--- Supplied information Enclosed Below ---
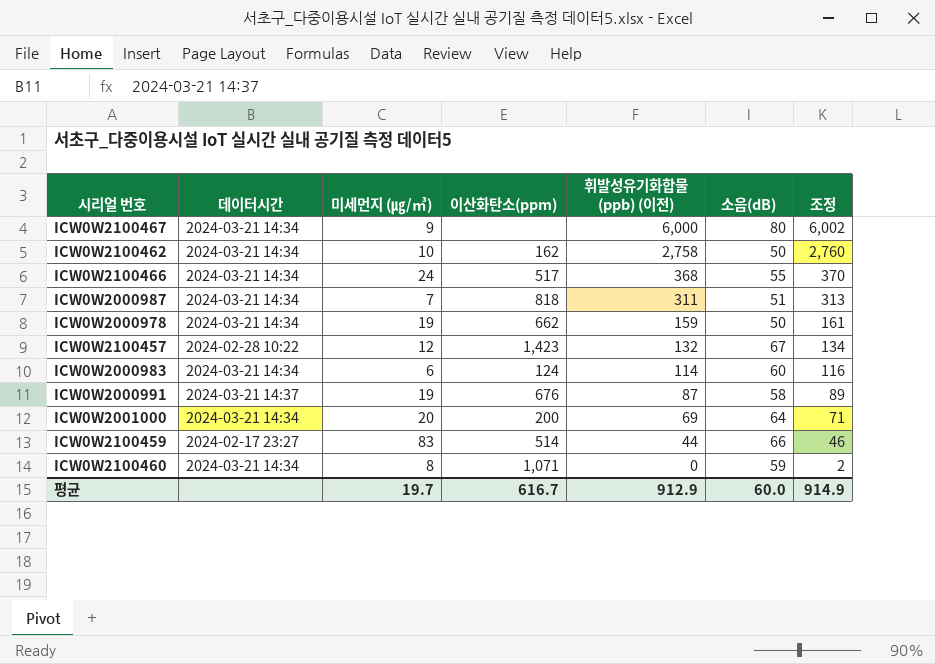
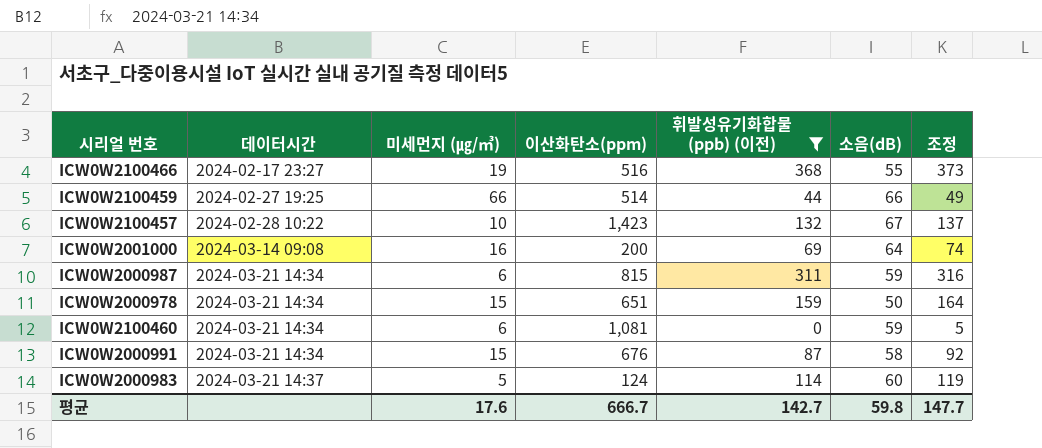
filter: none -> 휘발성유기화합물 (ppb) (이전) <= 368
row order: 휘발성유기화합물 (ppb) (이전) descending -> 데이터시간 ascending
column 조정 | formula: [휘발성유기화합물 (ppb) (이전)] + 2 -> [휘발성유기화합물 (ppb) (이전)] + 5
ICW0W2100466 | 데이터시간: 2024-03-21 14:34 -> 2024-02-17 23:27
ICW0W2100466 | 미세먼지 (㎍/㎥): 24 -> 19
ICW0W2100466 | 이산화탄소(ppm): 517 -> 516
ICW0W2100459 | 데이터시간: 2024-02-17 23:27 -> 2024-02-27 19:25
ICW0W2100459 | 미세먼지 (㎍/㎥): 83 -> 66
ICW0W2100457 | 미세먼지 (㎍/㎥): 12 -> 10
ICW0W2001000 | 데이터시간: 2024-03-21 14:34 -> 2024-03-14 09:08
ICW0W2001000 | 미세먼지 (㎍/㎥): 20 -> 16
ICW0W2000987 | 미세먼지 (㎍/㎥): 7 -> 6
ICW0W2000987 | 이산화탄소(ppm): 818 -> 815
ICW0W2000987 | 소음(dB): 51 -> 59
ICW0W2000978 | 미세먼지 (㎍/㎥): 19 -> 15
ICW0W2000978 | 이산화탄소(ppm): 662 -> 651
ICW0W2100460 | 미세먼지 (㎍/㎥): 8 -> 6
ICW0W2100460 | 이산화탄소(ppm): 1,071 -> 1,081
ICW0W2000991 | 데이터시간: 2024-03-21 14:37 -> 2024-03-21 14:34
ICW0W2000991 | 미세먼지 (㎍/㎥): 19 -> 15
ICW0W2000983 | 데이터시간: 2024-03-21 14:34 -> 2024-03-21 14:37
ICW0W2000983 | 미세먼지 (㎍/㎥): 6 -> 5
평균 | 미세먼지 (㎍/㎥): 19.7 -> 17.6
평균 | 이산화탄소(ppm): 616.7 -> 666.7
평균 | 휘발성유기화합물 (ppb) (이전): 912.9 -> 142.7
평균 | 소음(dB): 60.0 -> 59.8
평균 | 조정: 914.9 -> 147.7

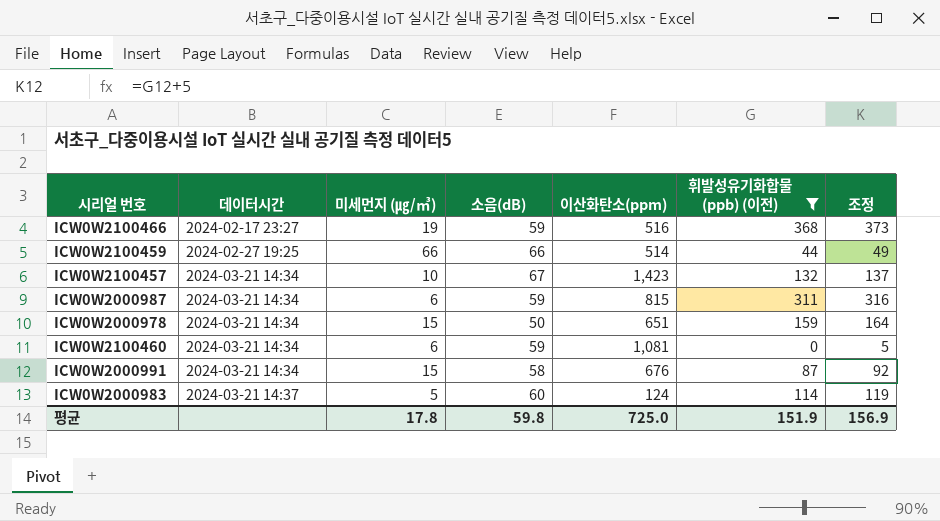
column 소음(dB) | position: 6 -> 4
row ICW0W2001000: 2024-03-14 09:08 | 16 | 200 | 69 | 64 | 74 -> none
ICW0W2100466 | 소음(dB): 55 -> 59
ICW0W2100457 | 데이터시간: 2024-02-28 10:22 -> 2024-03-21 14:34
평균 | 미세먼지 (㎍/㎥): 17.6 -> 17.8
평균 | 이산화탄소(ppm): 666.7 -> 725.0
평균 | 휘발성유기화합물 (ppb) (이전): 142.7 -> 151.9
평균 | 조정: 147.7 -> 156.9

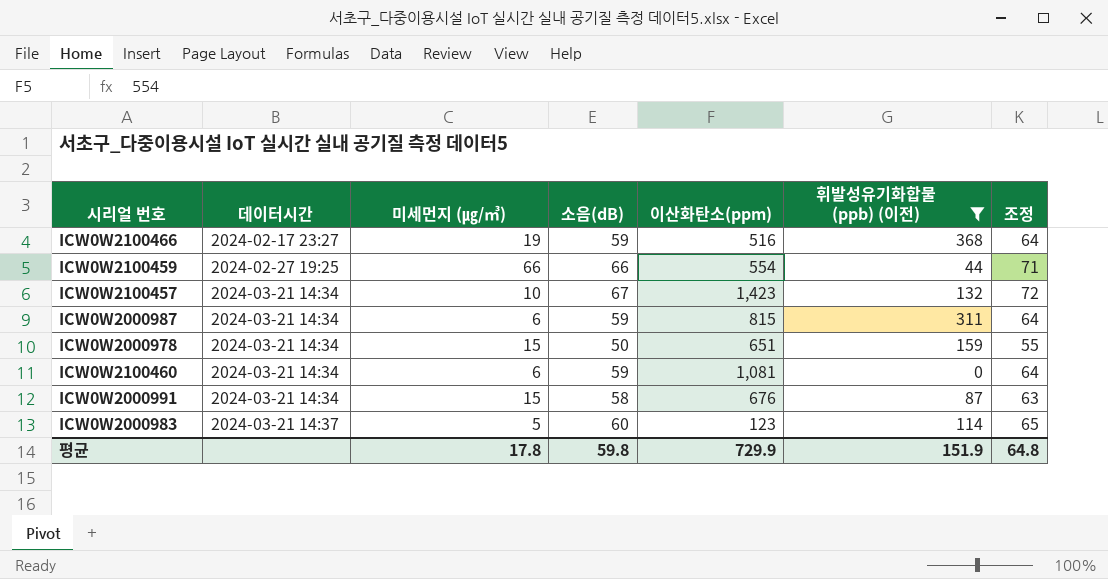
column 조정 | formula: [휘발성유기화합물 (ppb) (이전)] + 5 -> [소음(dB)] + 5
ICW0W2100459 | 이산화탄소(ppm): 514 -> 554
ICW0W2000983 | 이산화탄소(ppm): 124 -> 123
평균 | 이산화탄소(ppm): 725.0 -> 729.9
평균 | 조정: 156.9 -> 64.8

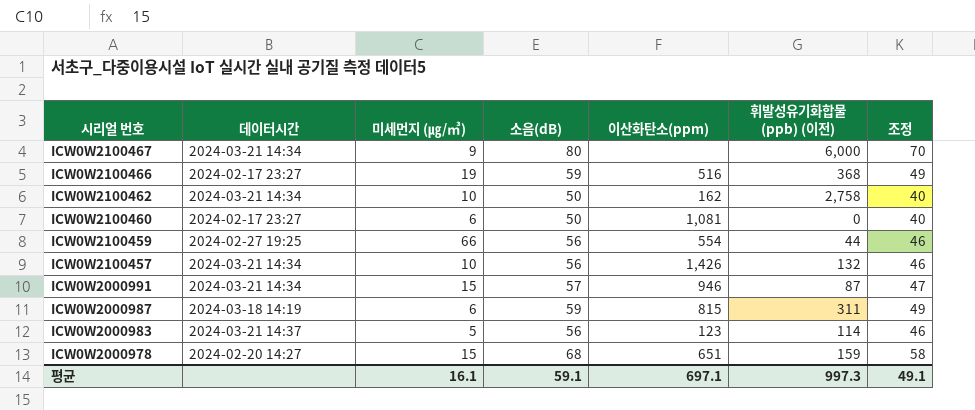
filter: 휘발성유기화합물 (ppb) (이전) <= 368 -> none
row order: 데이터시간 ascending -> 시리얼 번호 descending
column 조정 | formula: [소음(dB)] + 5 -> [소음(dB)] - 10
ICW0W2100460 | 데이터시간: 2024-03-21 14:34 -> 2024-02-17 23:27
ICW0W2100460 | 소음(dB): 59 -> 50
ICW0W2100459 | 소음(dB): 66 -> 56
ICW0W2100457 | 소음(dB): 67 -> 56
ICW0W2100457 | 이산화탄소(ppm): 1,423 -> 1,426
ICW0W2000991 | 소음(dB): 58 -> 57
ICW0W2000991 | 이산화탄소(ppm): 676 -> 946
ICW0W2000987 | 데이터시간: 2024-03-21 14:34 -> 2024-03-18 14:19
ICW0W2000983 | 소음(dB): 60 -> 56
ICW0W2000978 | 데이터시간: 2024-03-21 14:34 -> 2024-02-20 14:27
ICW0W2000978 | 소음(dB): 50 -> 68
평균 | 미세먼지 (㎍/㎥): 17.8 -> 16.1
평균 | 소음(dB): 59.8 -> 59.1
평균 | 이산화탄소(ppm): 729.9 -> 697.1
평균 | 휘발성유기화합물 (ppb) (이전): 151.9 -> 997.3
평균 | 조정: 64.8 -> 49.1

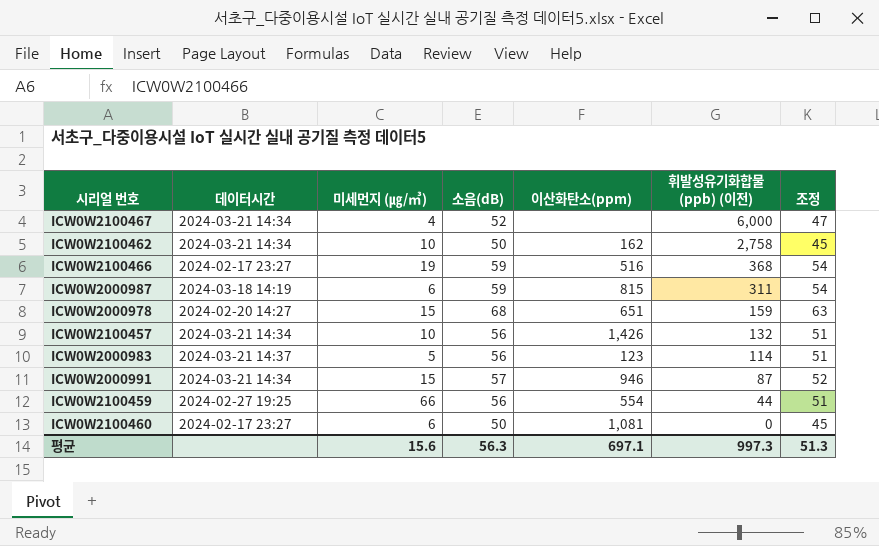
row order: 시리얼 번호 descending -> 휘발성유기화합물 (ppb) (이전) descending
column 조정 | formula: [소음(dB)] - 10 -> [소음(dB)] - 5
ICW0W2100467 | 미세먼지 (㎍/㎥): 9 -> 4
ICW0W2100467 | 소음(dB): 80 -> 52
평균 | 미세먼지 (㎍/㎥): 16.1 -> 15.6
평균 | 소음(dB): 59.1 -> 56.3
평균 | 조정: 49.1 -> 51.3

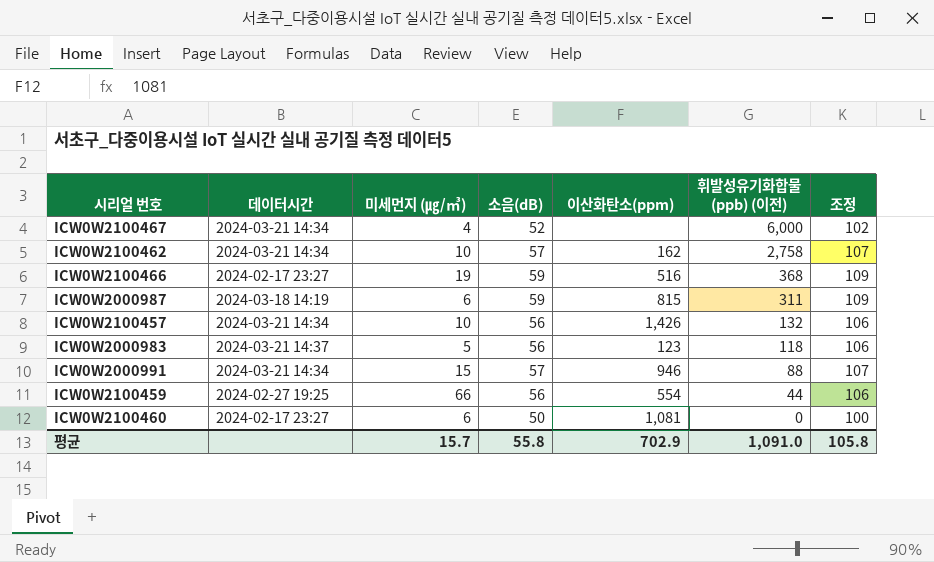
column 조정 | formula: [소음(dB)] - 5 -> [소음(dB)] + 50
row ICW0W2000978: 2024-02-20 14:27 | 15 | 68 | 651 | 159 | 63 -> none
ICW0W2100462 | 소음(dB): 50 -> 57
ICW0W2000983 | 휘발성유기화합물 (ppb) (이전): 114 -> 118
ICW0W2000991 | 휘발성유기화합물 (ppb) (이전): 87 -> 88
평균 | 미세먼지 (㎍/㎥): 15.6 -> 15.7
평균 | 소음(dB): 56.3 -> 55.8
평균 | 이산화탄소(ppm): 697.1 -> 702.9
평균 | 휘발성유기화합물 (ppb) (이전): 997.3 -> 1,091.0
평균 | 조정: 51.3 -> 105.8

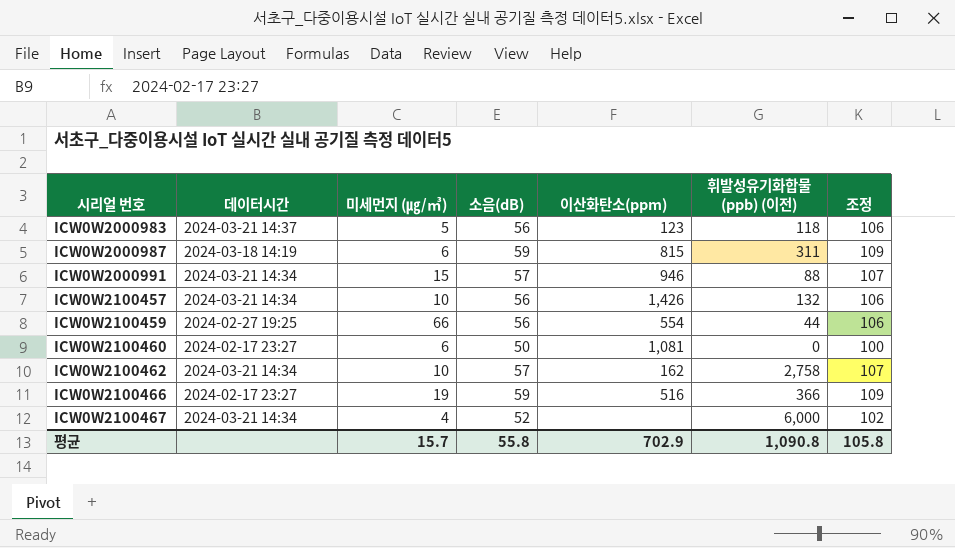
row order: 휘발성유기화합물 (ppb) (이전) descending -> 시리얼 번호 ascending
ICW0W2100466 | 휘발성유기화합물 (ppb) (이전): 368 -> 366
평균 | 휘발성유기화합물 (ppb) (이전): 1,091.0 -> 1,090.8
--- End of Enclosed Supplied information ---
*Exercise details*.
Extract from the material above the stretch running from the line containing "ICW0W2100459 | 데이터시간: 2024-02-17" through the line containing "평균 | 이산화탄소(ppm): 666.7 -> 725.0". Keep the text exact and the pictures out.

*Worked solution*.
ICW0W2100459 | 데이터시간: 2024-02-17 23:27 -> 2024-02-27 19:25
ICW0W2100459 | 미세먼지 (㎍/㎥): 83 -> 66
ICW0W2100457 | 미세먼지 (㎍/㎥): 12 -> 10
ICW0W2001000 | 데이터시간: 2024-03-21 14:34 -> 2024-03-14 09:08
ICW0W2001000 | 미세먼지 (㎍/㎥): 20 -> 16
ICW0W2000987 | 미세먼지 (㎍/㎥): 7 -> 6
ICW0W2000987 | 이산화탄소(ppm): 818 -> 815
ICW0W2000987 | 소음(dB): 51 -> 59
ICW0W2000978 | 미세먼지 (㎍/㎥): 19 -> 15
ICW0W2000978 | 이산화탄소(ppm): 662 -> 651
ICW0W2100460 | 미세먼지 (㎍/㎥): 8 -> 6
ICW0W2100460 | 이산화탄소(ppm): 1,071 -> 1,081
ICW0W2000991 | 데이터시간: 2024-03-21 14:37 -> 2024-03-21 14:34
ICW0W2000991 | 미세먼지 (㎍/㎥): 19 -> 15
ICW0W2000983 | 데이터시간: 2024-03-21 14:34 -> 2024-03-21 14:37
ICW0W2000983 | 미세먼지 (㎍/㎥): 6 -> 5
평균 | 미세먼지 (㎍/㎥): 19.7 -> 17.6
평균 | 이산화탄소(ppm): 616.7 -> 666.7
평균 | 휘발성유기화합물 (ppb) (이전): 912.9 -> 142.7
평균 | 소음(dB): 60.0 -> 59.8
평균 | 조정: 914.9 -> 147.7

column 소음(dB) | position: 6 -> 4
row ICW0W2001000: 2024-03-14 09:08 | 16 | 200 | 69 | 64 | 74 -> none
ICW0W2100466 | 소음(dB): 55 -> 59
ICW0W2100457 | 데이터시간: 2024-02-28 10:22 -> 2024-03-21 14:34
평균 | 미세먼지 (㎍/㎥): 17.6 -> 17.8
평균 | 이산화탄소(ppm): 666.7 -> 725.0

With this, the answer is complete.